A trust is an agreement between one person (called the “settlor” or “trustee”) making and transferring assets to the trust and another person (the “trustee”) accepting responsibility for holding and managing the assets of the trust for the benefit of one or more beneficiaries. In some cases, the settlor also serves as the trustee.
The assets of an irrevocable Medicaid Asset Protection Trust (sometimes referred to as an “MAPT”) do not count against you for purposes of Medicaid eligibility. However, Medicaid will penalize you with partial ineligibility if you apply for benefits within five years of transferring assets to MAPT. A MAPT settlor irrevocably transfers assets to the MAPT without retaining any right to claim or withdraw the assets, but the settlor may receive all net income from the trust. If an MAPT trustee has discretion to distribute trust assets to the settlor, all trust assets are accounting resources even if the trustee declines to exercise discretion. This type of MAPT plan helps beneficiaries avoid capital gains taxes and protects the settlor from the beneficiaries’ legal and financial problems.
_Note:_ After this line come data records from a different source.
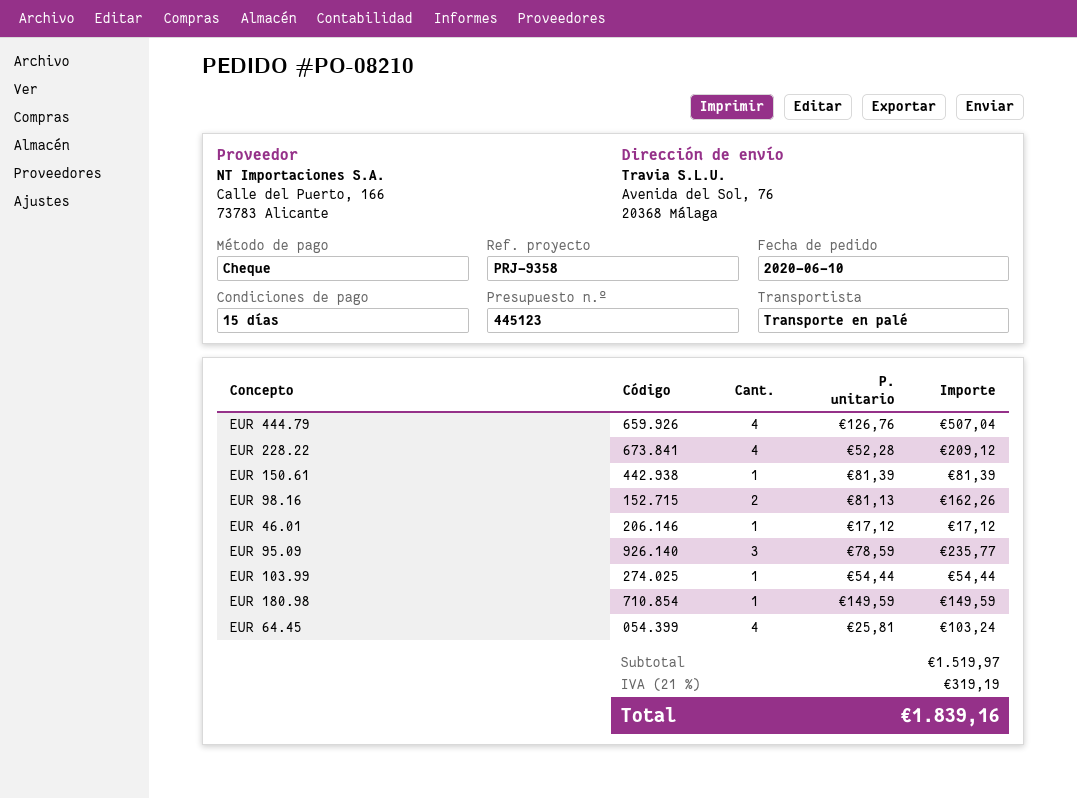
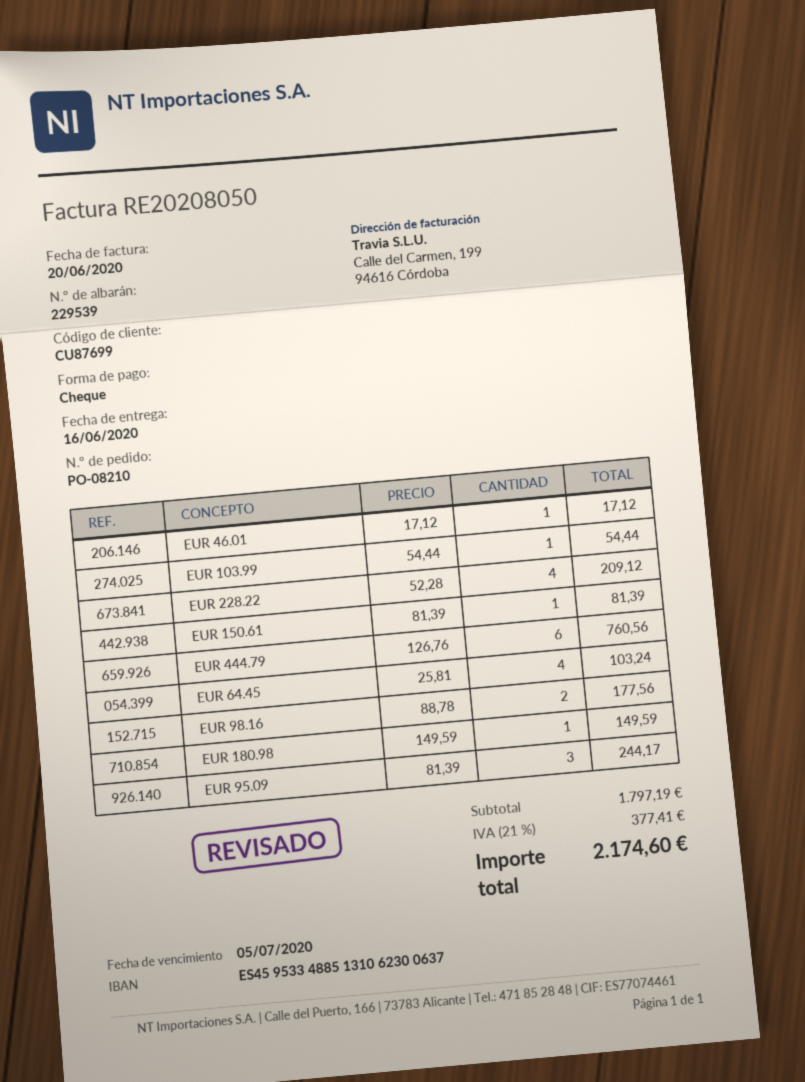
EUR 444.79: 4 x 126.76 = 507.04 -> 6 x 126.76 = 760.56
EUR 98.16: 2 x 81.13 = 162.26 -> 2 x 88.78 = 177.56
EUR 95.09: 3 x 78.59 = 235.77 -> 3 x 81.39 = 244.17
subtotal: 1519.97 -> 1797.19
tax: 21% = 319.19 -> 21% = 377.41
total: 1839.16 -> 2174.60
A revocable trust (sometimes called a “living trust”) is almost the opposite of an APM. A settlor may rewrite or terminate a revocable trust at any time for any reason. Because a settlor in a nursing home can modify or completely rewrite a revocable trust, Medicaid counts the assets of the trust against the settlor’s $2,000 Medicaid resource limit, making Medicaid eligibility almost impossible without spending all of the assets of the trust.
Testamentary spousal trusts
A person creates a testamentary trust through the language in their last will and testament.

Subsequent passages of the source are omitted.